The idea staggered me. I remembered, of course, that the World Series had been fixed in 1919, but if I had thought of it at all I would have thought of it as something that merely happened, the end of an inevitable chain. It never occurred to me that one man could start to play with the faith of fifty million people–with the singlemindedness of a burglar blowing a safe.
“How did he happen to do that?” I asked after a minute.
“He just saw the opportunity.”
— F. Scott Fitzgerald, The Great Gatsby
“Baseball is a good thing. Always was, always will be.”
― Stephen King, Blockade Billy
“I can wear a baseball cap; I am entitled to wear a baseball cap.
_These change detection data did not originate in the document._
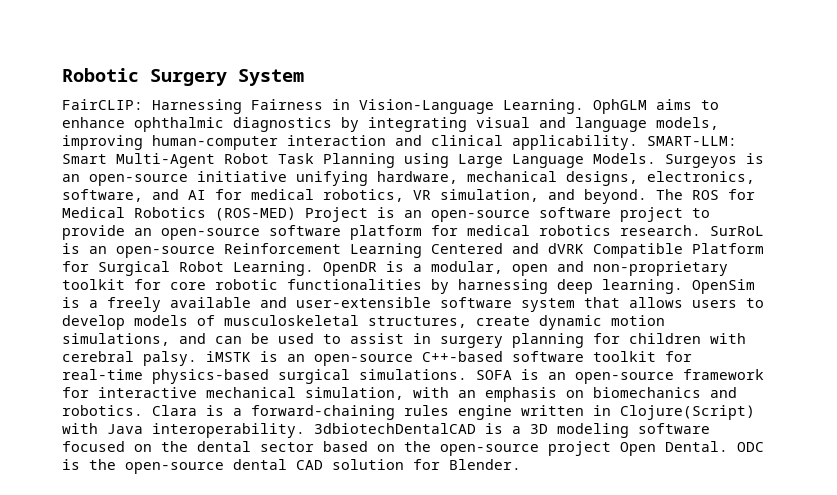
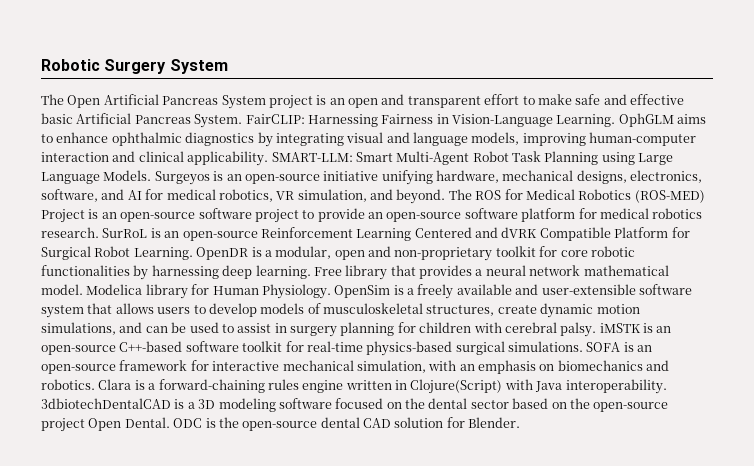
+ The Open Artificial Pancreas System project is an open and transparent effort to make safe and effective basic Artificial Pancreas System.
+ Free library that provides a neural network mathematical model. Modelica library for Human Physiology.

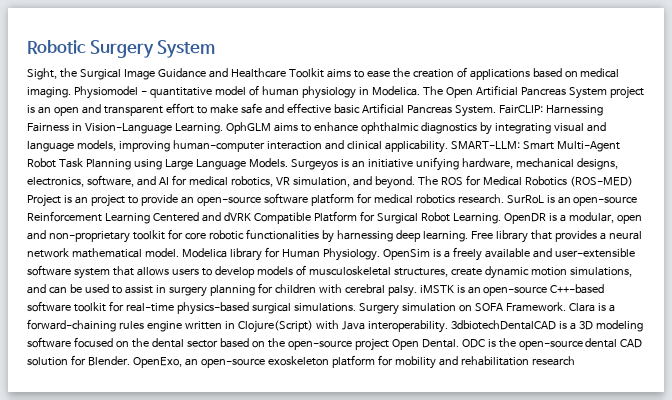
+ Sight, the Surgical Image Guidance and Healthcare Toolkit aims to ease the creation of applications based on medical imaging. Physiomodel - quantitative model of human physiology in Modelica.
- Surgeyos is an open-source initiative unifying hardware, mechanical designs, electronics, software, and AI for medical robotics, VR simulation, and beyond.
+ Surgeyos is an initiative unifying hardware, mechanical designs, electronics, software, and AI for medical robotics, VR simulation, and beyond.
- The ROS for Medical Robotics (ROS-MED) Project is an open-source software project to provide an open-source software platform for medical robotics research.
+ The ROS for Medical Robotics (ROS-MED) Project is an project to provide an open-source software platform for medical robotics research.
- SOFA is an open-source framework for interactive mechanical simulation, with an emphasis on biomechanics and robotics.
+ Surgery simulation on SOFA Framework.
+ OpenExo, an open-source exoskeleton platform for mobility and rehabilitation research

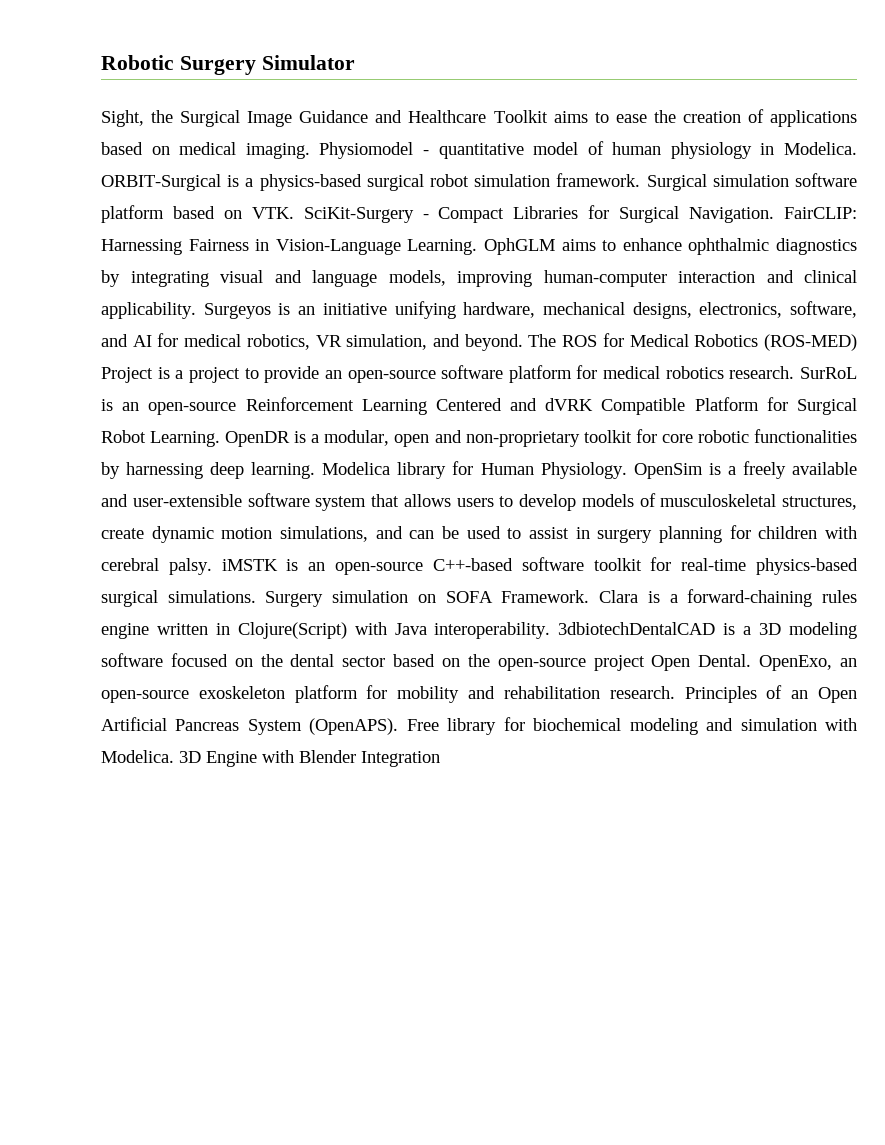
- Robotic Surgery System
+ Robotic Surgery Simulator
- The Open Artificial Pancreas System project is an open and transparent effort to make safe and effective basic Artificial Pancreas System.
+ ORBIT-Surgical is a physics-based surgical robot simulation framework. Surgical simulation software platform based on VTK. SciKit-Surgery - Compact Libraries for Surgical Navigation.
- SMART-LLM: Smart Multi-Agent Robot Task Planning using Large Language Models.
- The ROS for Medical Robotics (ROS-MED) Project is an project to provide an open-source software platform for medical robotics research.
+ The ROS for Medical Robotics (ROS-MED) Project is a project to provide an open-source software platform for medical robotics research.
- Free library that provides a neural network mathematical model.
- ODC is the open-source dental CAD solution for Blender.
- OpenExo, an open-source exoskeleton platform for mobility and rehabilitation research
+ OpenExo, an open-source exoskeleton platform for mobility and rehabilitation research. Principles of an Open Artificial Pancreas System (OpenAPS). Free library for biochemical modeling and simulation with Modelica. 3D Engine with Blender Integration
I am genetically pre-disposed to wear a baseball cap, whereas most English people look wrong in a baseball cap.”
— Bill Bryson
“I shall be obliged if you will send Nora and the girls to church every Sunday for the next month to pray for the continued health and strength of the Messrs. Gilliam, Reese, Snider, Campanella, Robinson, Hodges, Furillo, Podres, Necombe and Labine, collectively known as the The Brooklyn Dodgers. If they lose this World Series I shall Do Myself In and then where will you be?”
― Helene Hanff, 84, Charing Cross Road
“My instinct is a winning coach, and when it said ‘Batter up’ I didn’t argue that I wasn’t ready for the game. I gripped the bat in both hands, assumed the stance, and said a prayer to Mickey Mantle.”
― Dean Koontz, Odd Thomas
“The man on the rock had pitched five outs in the losing game, and had given up two runs on a single. But he’d inherited loaded bases. The story of his life. The story of all our lives.”
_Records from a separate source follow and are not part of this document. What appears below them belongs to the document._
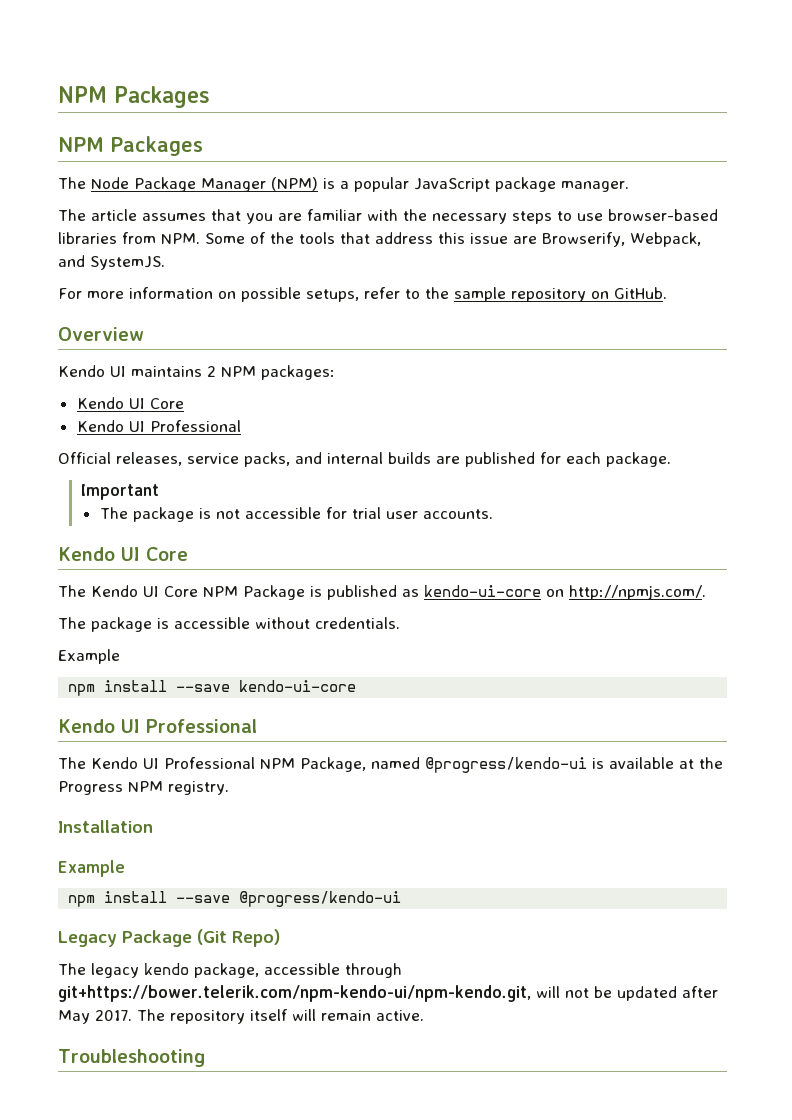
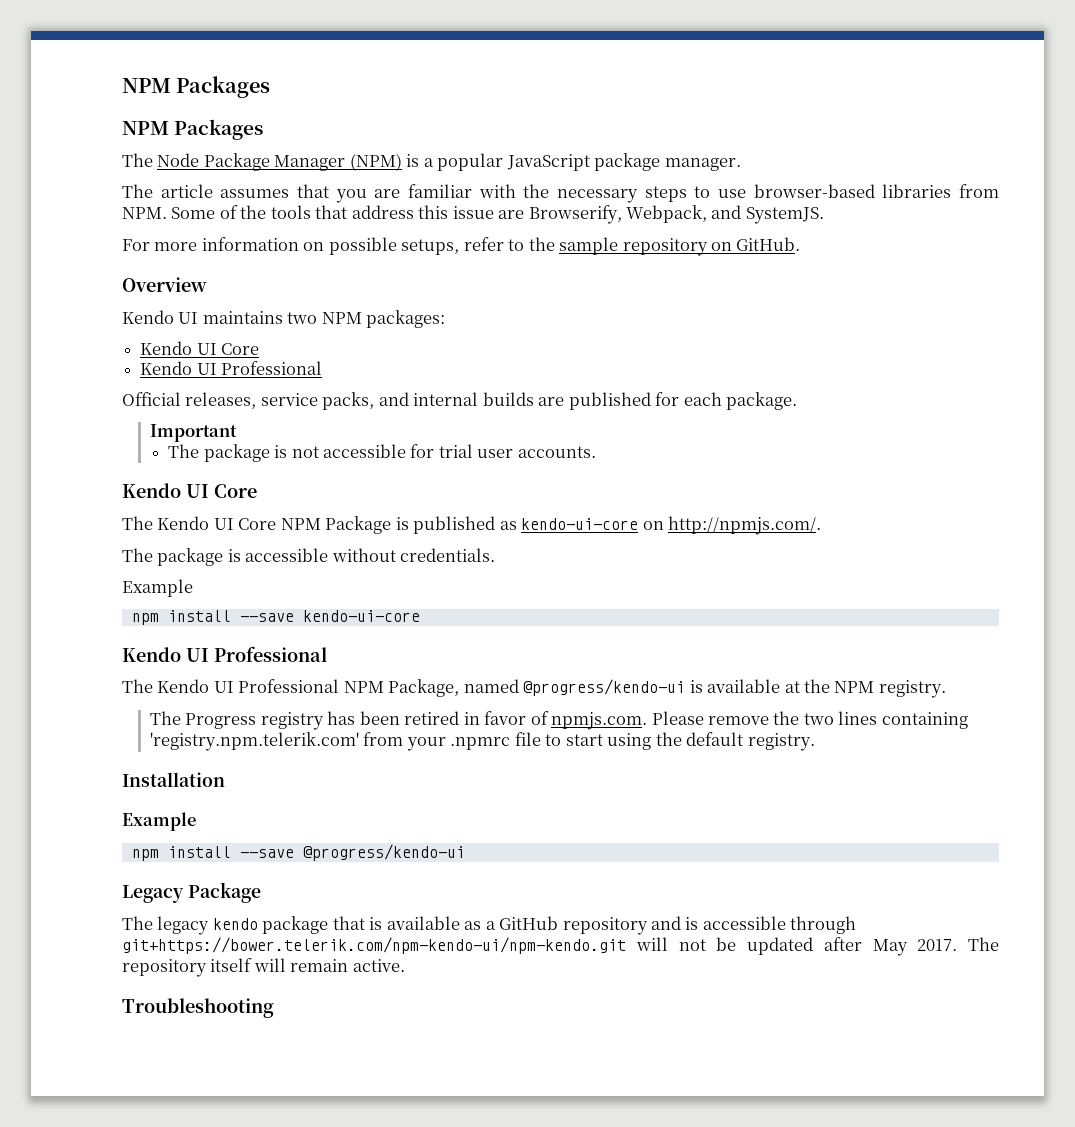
- Kendo UI maintains 2 NPM packages:
+ Kendo UI maintains two NPM packages:
- The Kendo UI Professional NPM Package, named @progress/kendo-ui is available at the Progress NPM registry.
+ The Kendo UI Professional NPM Package, named @progress/kendo-ui is available at the NPM registry.
+ The Progress registry has been retired in favor of npmjs.com. Please remove the two lines containing 'registry.npm.telerik.com' from your .npmrc file to start using the default registry.
- Legacy Package (Git Repo)
+ Legacy Package
- The legacy kendo package, accessible through git+https://bower.telerik.com/npm-kendo-ui/npm-kendo.git, will not be updated after May 2017.
+ The legacy kendo package that is available as a GitHub repository and is accessible through git+https://bower.telerik.com/npm-kendo-ui/npm-kendo.git will not be updated after May 2017.

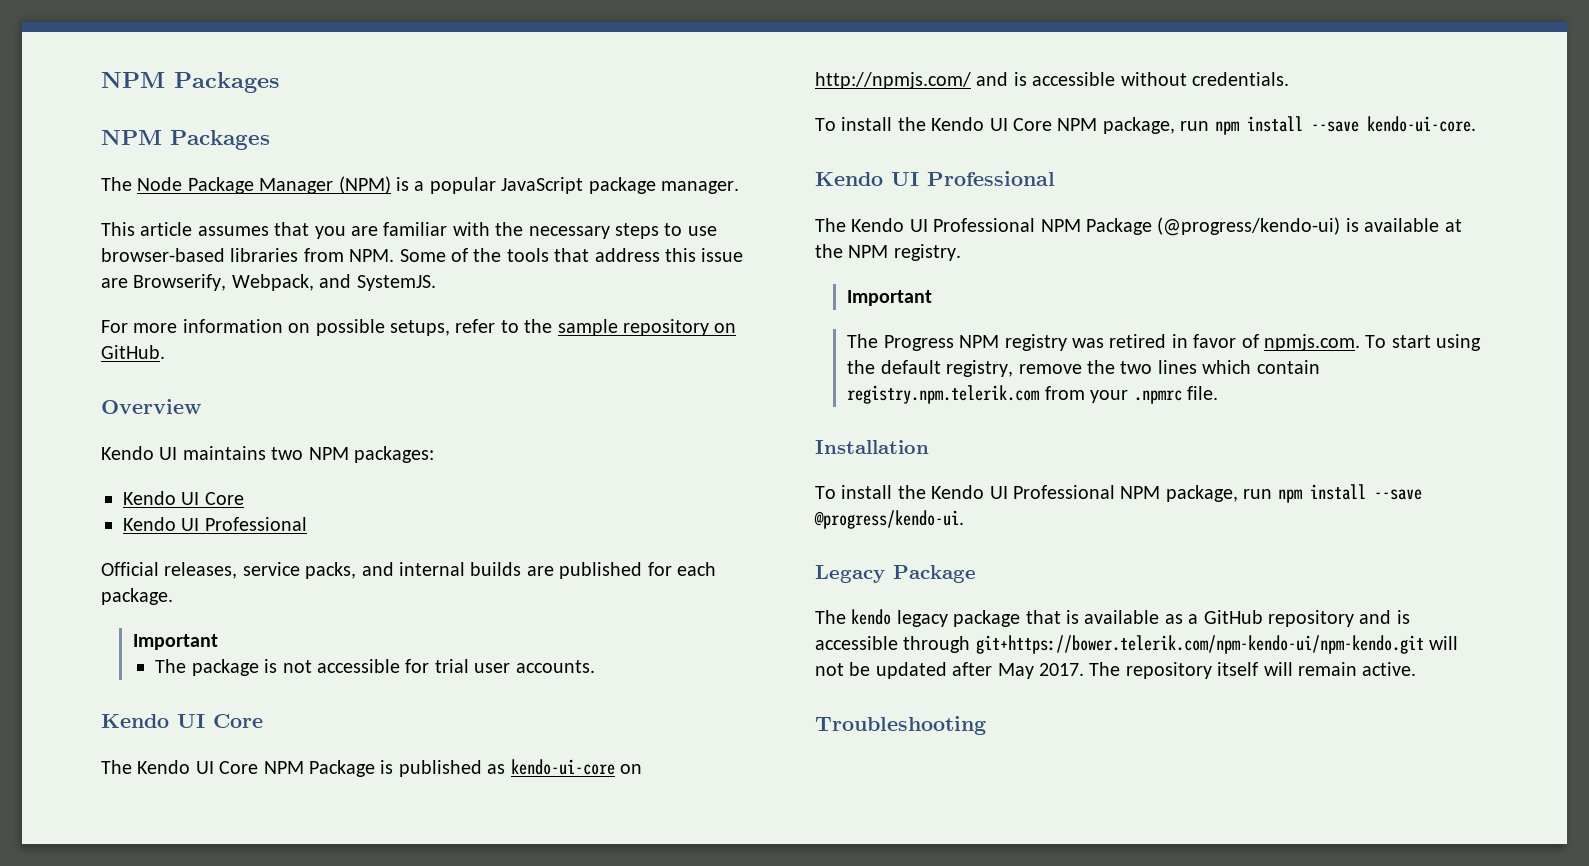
- The article assumes that you are familiar with the necessary steps to use browser-based libraries from NPM. Some of the tools that address this issue are Browserify, Webpack, and SystemJS.
+ This article assumes that you are familiar with the necessary steps to use browser-based libraries from NPM. Some of the tools that address this issue are Browserify, Webpack, and SystemJS.
- The Kendo UI Core NPM Package is published as kendo-ui-core on http://npmjs.com/.
- The package is accessible without credentials.
- Example
- npm install --save kendo-ui-core
+ The Kendo UI Core NPM Package is published as kendo-ui-core on http://npmjs.com/ and is accessible without credentials.
+ To install the Kendo UI Core NPM package, run npm install --save kendo-ui-core.
- The Kendo UI Professional NPM Package, named @progress/kendo-ui is available at the NPM registry.
+ The Kendo UI Professional NPM Package (@progress/kendo-ui) is available at the NPM registry.
+ Important
- The Progress registry has been retired in favor of npmjs.com. Please remove the two lines containing 'registry.npm.telerik.com' from your .npmrc file to start using the default registry.
+ The Progress NPM registry was retired in favor of npmjs.com. To start using the default registry, remove the two lines which contain registry.npm.telerik.com from your .npmrc file.
  Installation
- Example
- npm install --save @progress/kendo-ui
+ To install the Kendo UI Professional NPM package, run npm install --save @progress/kendo-ui.
- The legacy kendo package that is available as a GitHub repository and is accessible through git+https://bower.telerik.com/npm-kendo-ui/npm-kendo.git will not be updated after May 2017.
+ The kendo legacy package that is available as a GitHub repository and is accessible through git+https://bower.telerik.com/npm-kendo-ui/npm-kendo.git will not be updated after May 2017.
― David James Duncan, The Brothers K
“Nobody deserves to go to the World Series more than the Chicago Cubs. But they can’t go because that would spoil their custom of never going. It is an irreconcilable paradox.”
― Bill Bryson, I’m a Stranger Here Myself: Notes on Returning to America after Twenty Years Away
“Sandor Boatly had never guessed that, properly played, baseball consisted of mathematics, geometry, art, philosophy, ballet, and carnival, all intertwined like the mystical ribbons of color in a rainbow.”